- Exercise input
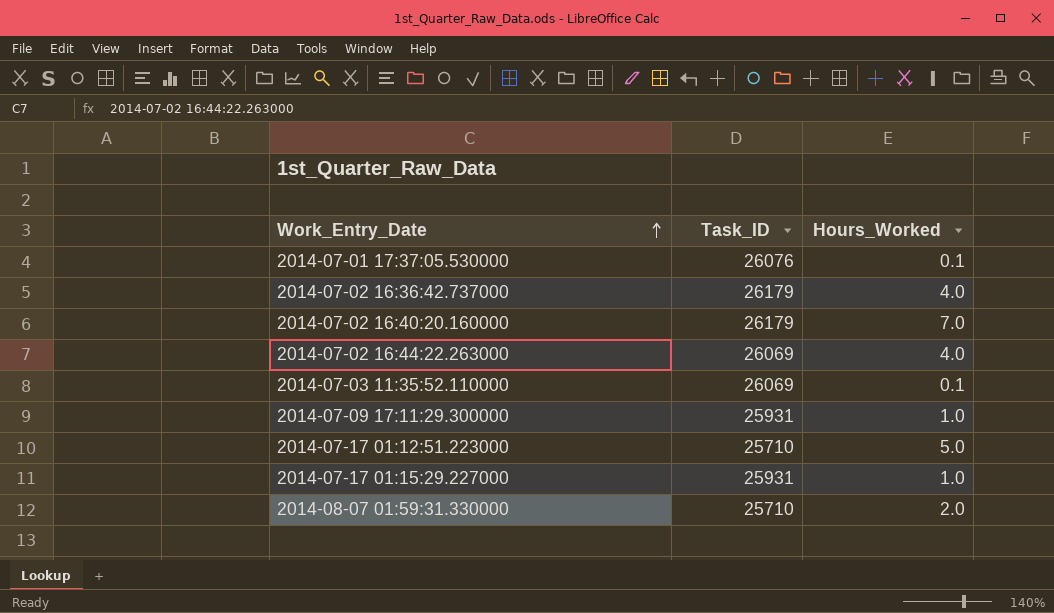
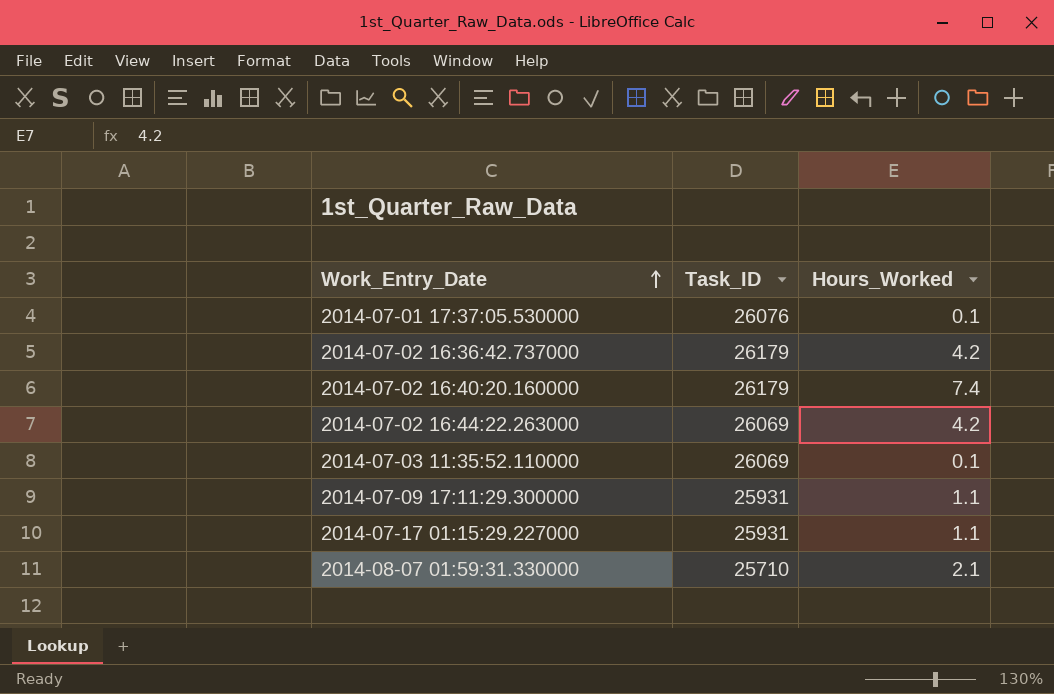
row 2014-07-17 01:12:51.223000: 25710 | 5.0 -> none
2014-07-02 16:36:42.737000 | Hours_Worked: 4.0 -> 4.2
2014-07-02 16:40:20.160000 | Hours_Worked: 7.0 -> 7.4
2014-07-02 16:44:22.263000 | Hours_Worked: 4.0 -> 4.2
2014-07-09 17:11:29.300000 | Hours_Worked: 1.0 -> 1.1
2014-07-17 01:15:29.227000 | Hours_Worked: 1.0 -> 1.1
2014-08-07 01:59:31.330000 | Hours_Worked: 2.0 -> 2.1

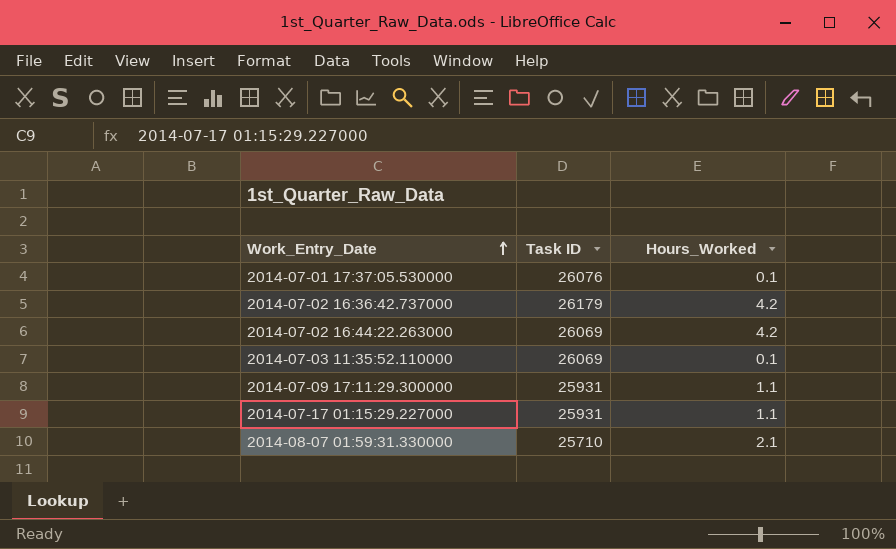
column name: Task_ID -> Task ID
row 2014-07-02 16:40:20.160000: 26179 | 7.4 -> none

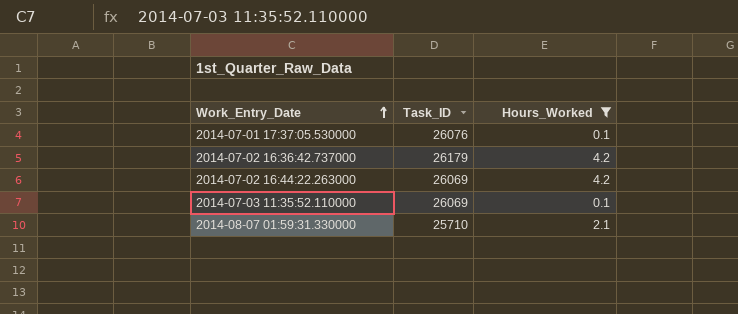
filter: none -> Hours_Worked != 1.1
column name: Task ID -> Task_ID

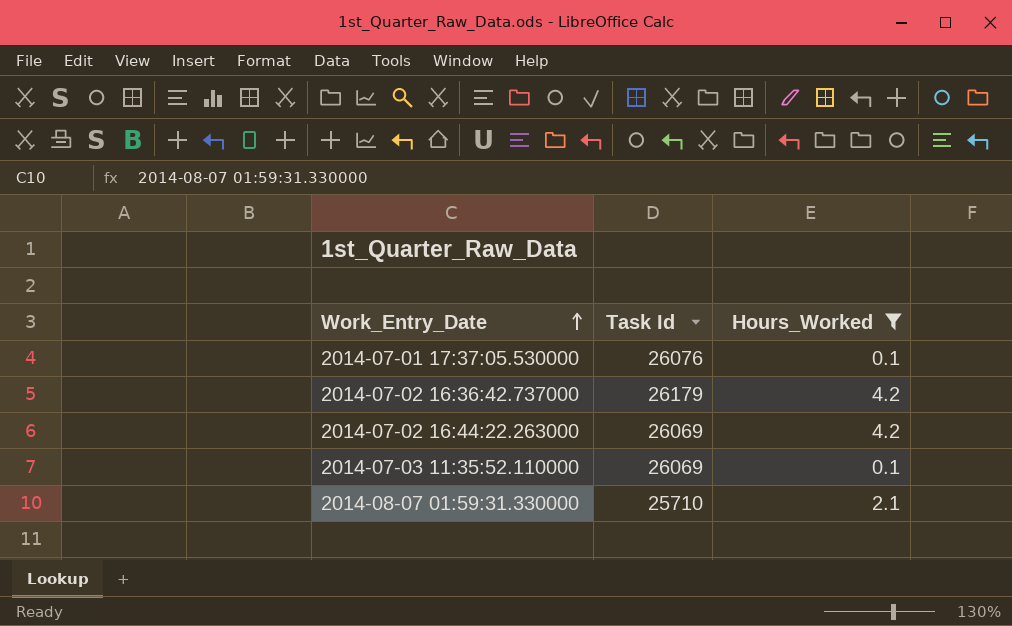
column name: Task_ID -> Task Id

- Description of the task
Search each line of the listing for the word "name", then state how many lines contain it and nothing else.

- Solution below
3